I just read a great article and had to share here: http://blogs.edweek.org/edweek/leadership_360/2014/07/leadership_learning_and_compassion_the_indispensables_of_education.html
Isn’t it true that leadership starts with compassion?…soul-deep, earth-shattering compassion? I think that teachers have the capacity to be incredible leaders because teachers often have enormous amounts of natural compassion and empathy for the struggles of others. When teachers see struggling students, struggling families, and struggling teacher colleagues, we want to help.
This article reminded me of a wonderful book I read this summer called “Lead from the Heart” (Crowley). In this book, Crowley refutes the idea that leaders should lead from the models of the past, giving orders like dictators who disregards their subjects. Crowley explains that people are no longer motivated to work for a paycheck. Instead, people want to feel as though they are contributing to the organization and growing professionally through work experiences. Crowley examines Maslow’s Hierarchy of Needs to support his theory, writing that people are no longer at the bottom of the pyramid seeking fulfillment of basic needs. Instead, he writes that most professionals today seek fulfillment of needs at the top of the pyramid. These needs are related to self-actualization and “the achievement of personal potential.” Great leaders nurture their followers, seek their input, maximize their potential, create vision, acknowledge the contributions of others, and lead by example. These are the tenets of Transformational Leadership Theory (my current theory “crush”).
In the article above, Kukk writes: “Compassion is defined as a holistic (360 degree) understanding of a problem or suffering of another with a commitment to act for solving the problem or alleviating the suffering.” If teachers lead with compassion in their classrooms, campuses, and organizations, we could truly move this profession in the right direction.

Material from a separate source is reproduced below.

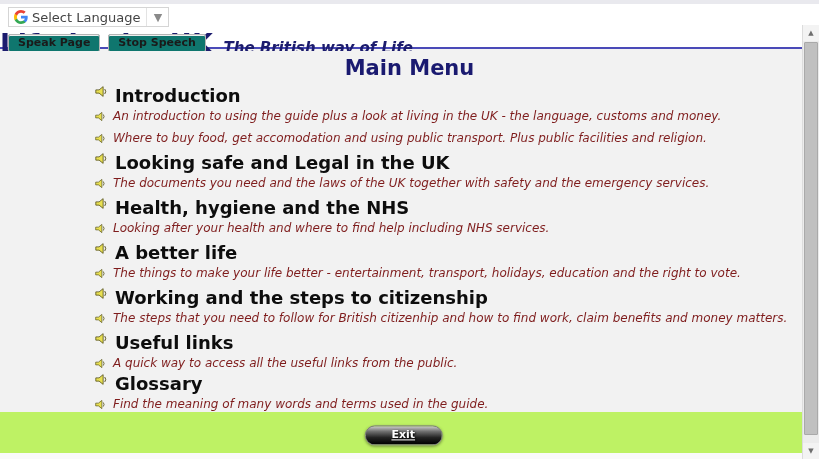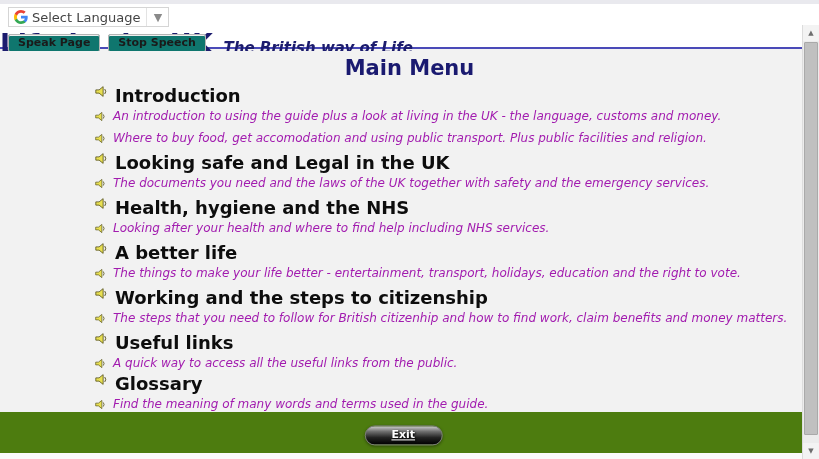"An introduction to using the" .item-desc { color: #a21caf -> #7f1d1d }
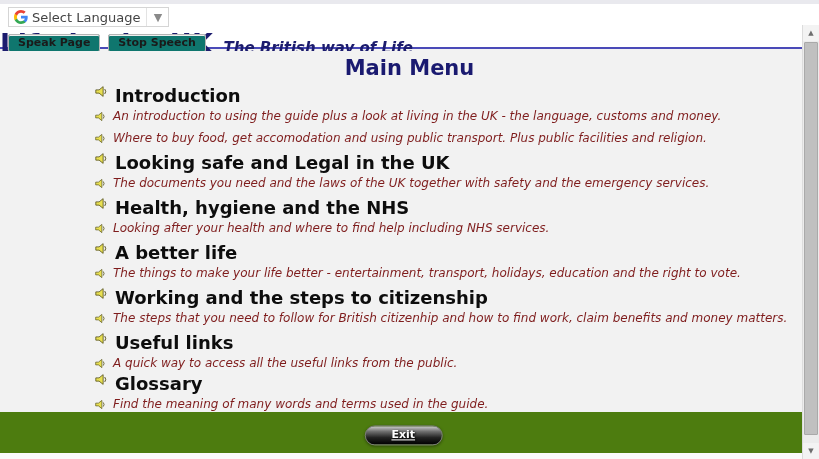"Exit" .footer-band { background: #4d7c0f -> #bef264 }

When I consider some of the political debates in education today, I think that teachers should feel a sense of responsibility to speak out against the national shift to defund public schools. Proponents of “school choice” criticize the work of public school teachers and teachers accept this media blame. Why? Why don’t teachers get out there and demand that charters/private schools disaggregate their data and make fair comparisons to public schools? When data is disaggregated (to reveal socio-economic status, ELL status, and race), public schools perform equally and often better than most charters and private schools. Yet, these organizations promote themselves with this misleading data that public school teachers tolerate. If proponents of school choice succeed with increasing tax dollar stipends for kids in private school and increasing the amount of charter schools out there for the sake of school “competition,” our students will suffer. As wisely written by Berliner/Glass in “50 Myths and Lies that Threaten to Destroy America’s Public Schools,” kids don’t benefit from disruption of schools closing in a market of school “competition.” Kids benefit from security and long-term relationships with teachers who know them personally.
Advocating for school choice and competition is risky business and our kids will suffer. Teachers should know the facts so they can speak boldly against the myths and lies. Regardless of whether you like politics, the politics are in your classroom every single day. Get involved. If you see the suffering of others, where is your “commitment to act for solving the problem or alleviating the suffering?” Bust out some compassion and get out there and advocate. Embrace the compassionate leader that comes naturally and lead from your heart!
As usual, your posting resonates with me. It makes me think of the flip side of what you’re saying: which leaders do we know who are not leading with compassion? How different might things be if they were?